*Task brief:*
Whenever a line below holds the word "name", copy that line.

Modification records:
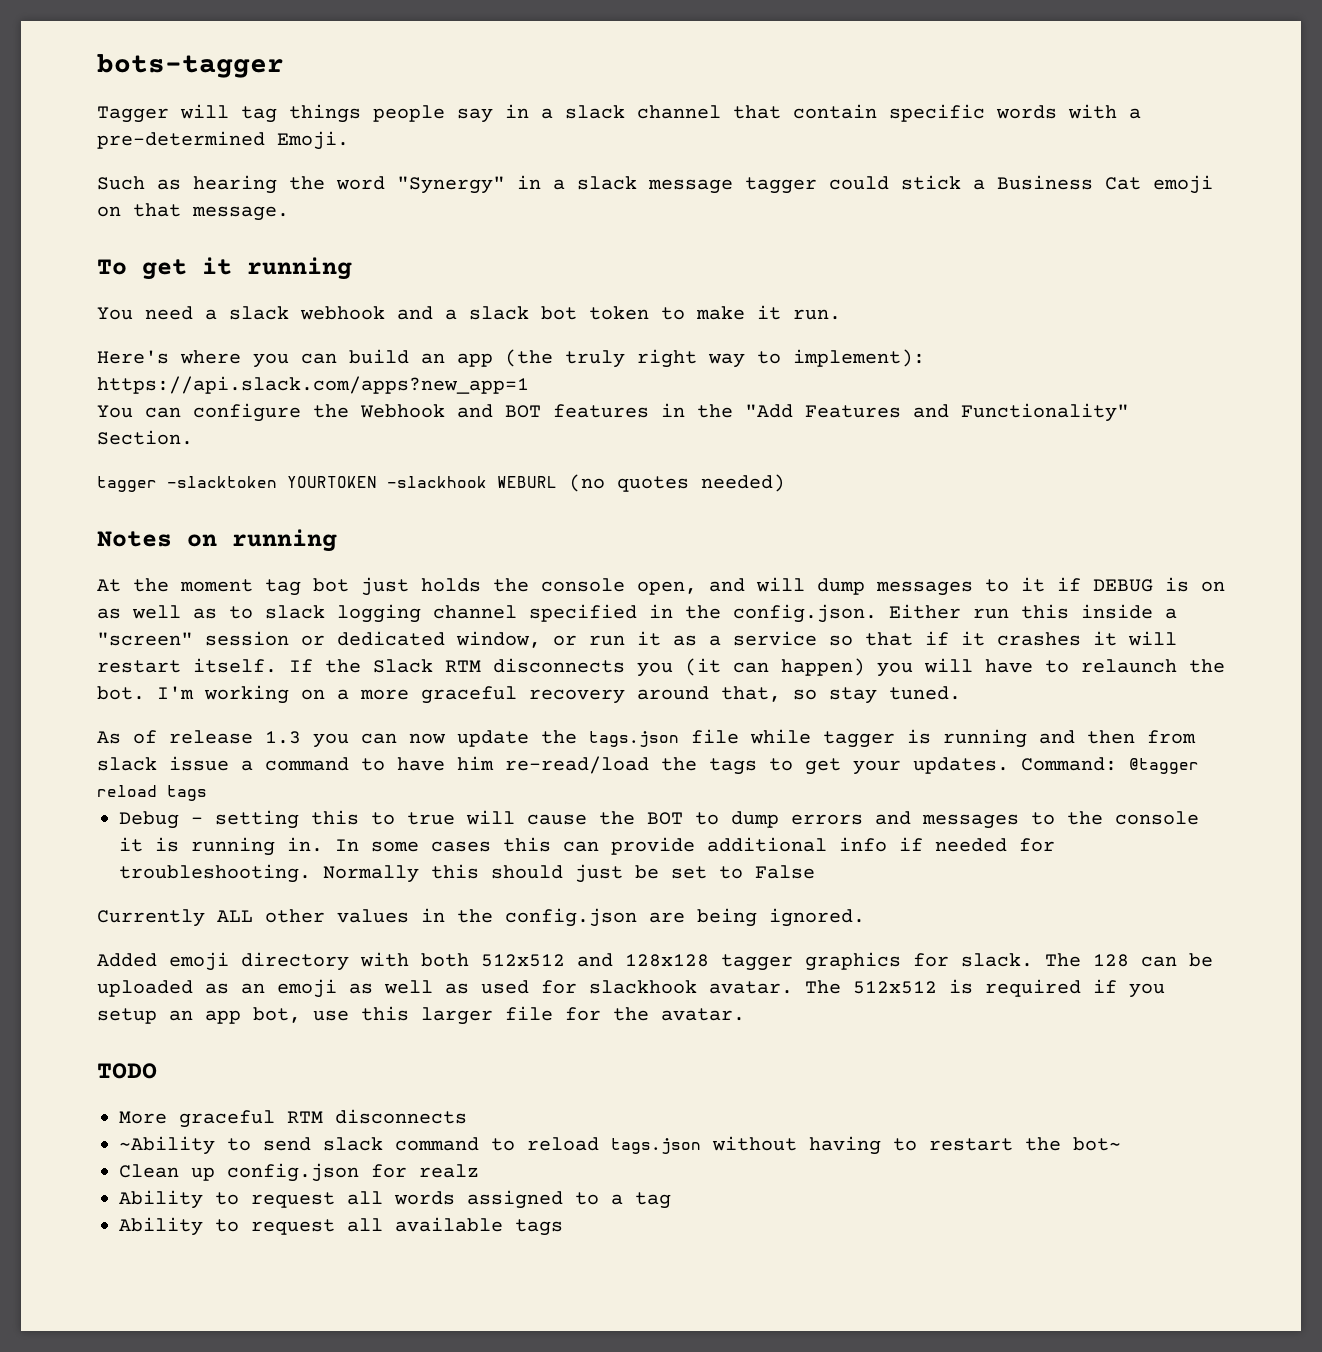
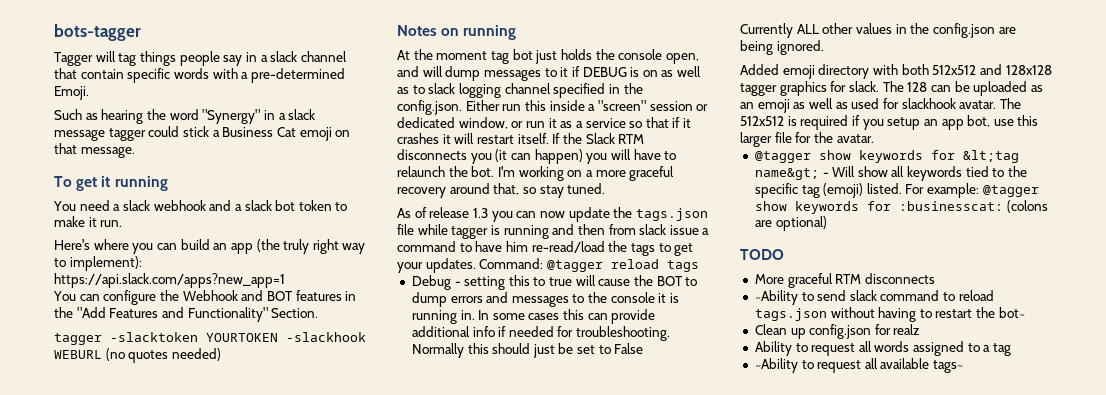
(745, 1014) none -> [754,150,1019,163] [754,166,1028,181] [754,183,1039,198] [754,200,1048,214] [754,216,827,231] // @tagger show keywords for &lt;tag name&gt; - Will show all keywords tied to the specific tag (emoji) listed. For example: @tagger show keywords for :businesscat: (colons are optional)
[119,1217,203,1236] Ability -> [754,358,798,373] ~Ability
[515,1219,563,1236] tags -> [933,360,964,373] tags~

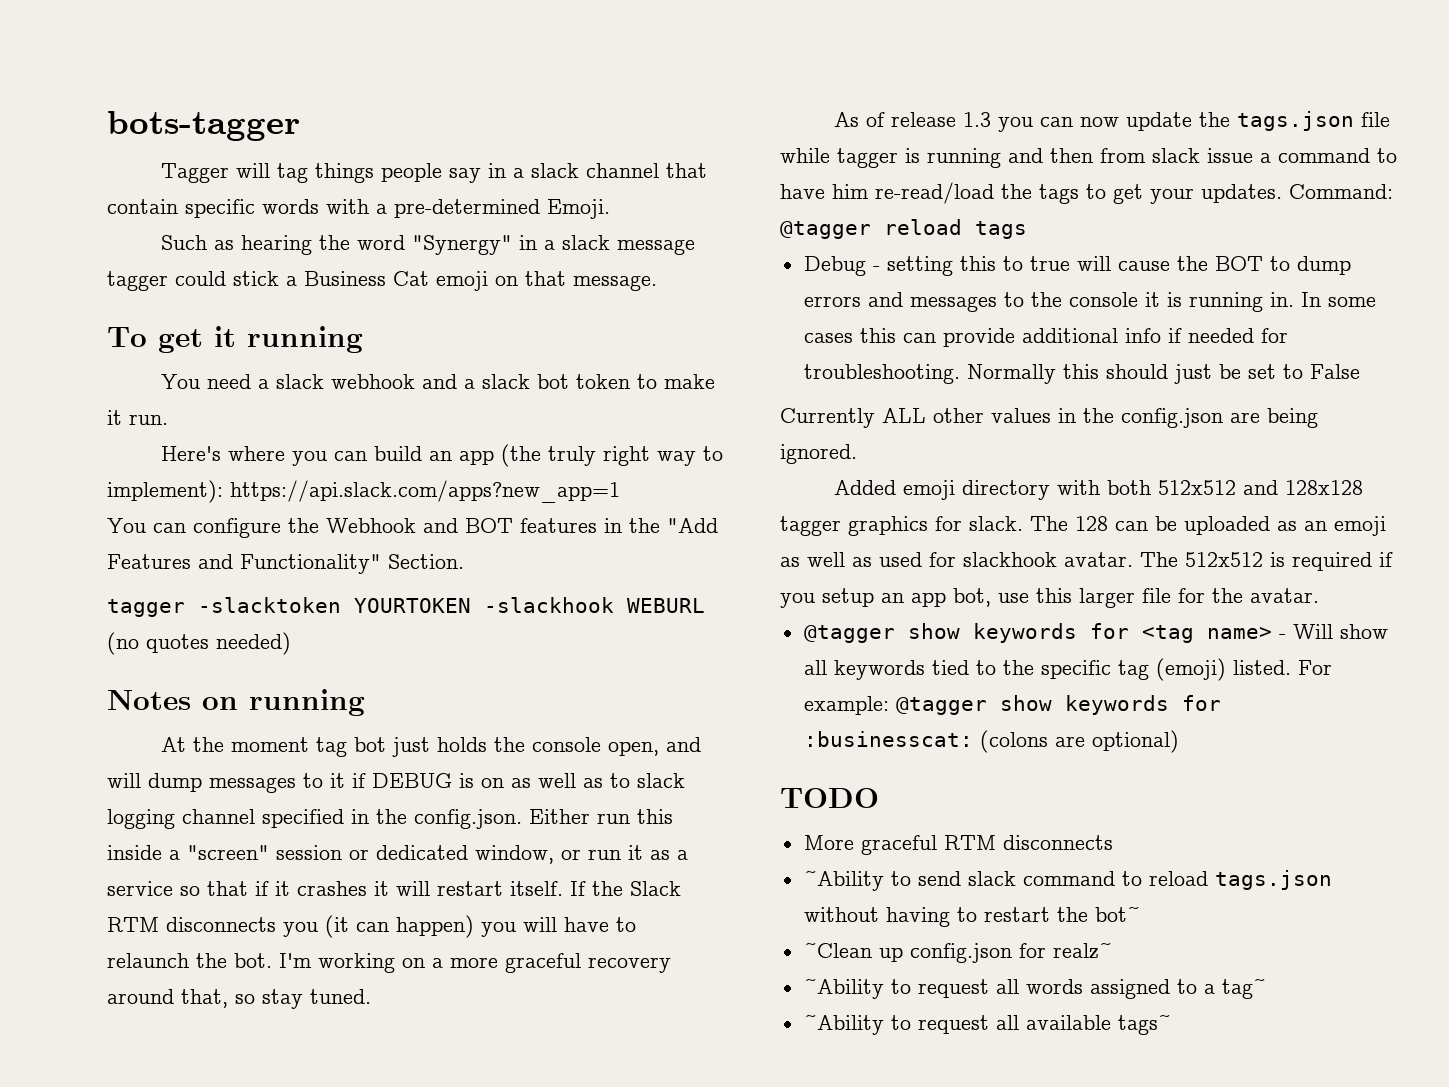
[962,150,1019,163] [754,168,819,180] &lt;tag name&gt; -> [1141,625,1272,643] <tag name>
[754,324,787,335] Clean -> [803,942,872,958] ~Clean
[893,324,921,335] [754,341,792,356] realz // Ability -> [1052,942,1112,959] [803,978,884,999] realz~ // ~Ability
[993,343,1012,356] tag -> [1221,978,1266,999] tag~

* * *

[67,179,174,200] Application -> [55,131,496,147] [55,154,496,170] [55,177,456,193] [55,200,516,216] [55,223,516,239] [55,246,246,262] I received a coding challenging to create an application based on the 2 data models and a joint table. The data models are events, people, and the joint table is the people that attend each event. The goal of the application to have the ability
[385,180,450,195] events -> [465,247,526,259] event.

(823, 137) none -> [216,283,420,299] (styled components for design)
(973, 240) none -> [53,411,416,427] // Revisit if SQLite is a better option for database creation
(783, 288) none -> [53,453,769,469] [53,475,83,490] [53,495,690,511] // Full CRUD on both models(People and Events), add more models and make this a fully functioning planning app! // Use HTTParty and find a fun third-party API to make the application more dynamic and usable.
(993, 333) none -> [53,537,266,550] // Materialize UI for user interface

*Reply:*
(745, 1014) none -> [754,150,1019,163] [754,166,1028,181] [754,183,1039,198] [754,200,1048,214] [754,216,827,231] // @tagger show keywords for &lt;tag name&gt; - Will show all keywords tied to the specific tag (emoji) listed. For example: @tagger show keywords for :businesscat: (colons are optional)
[962,150,1019,163] [754,168,819,180] &lt;tag name&gt; -> [1141,625,1272,643] <tag name>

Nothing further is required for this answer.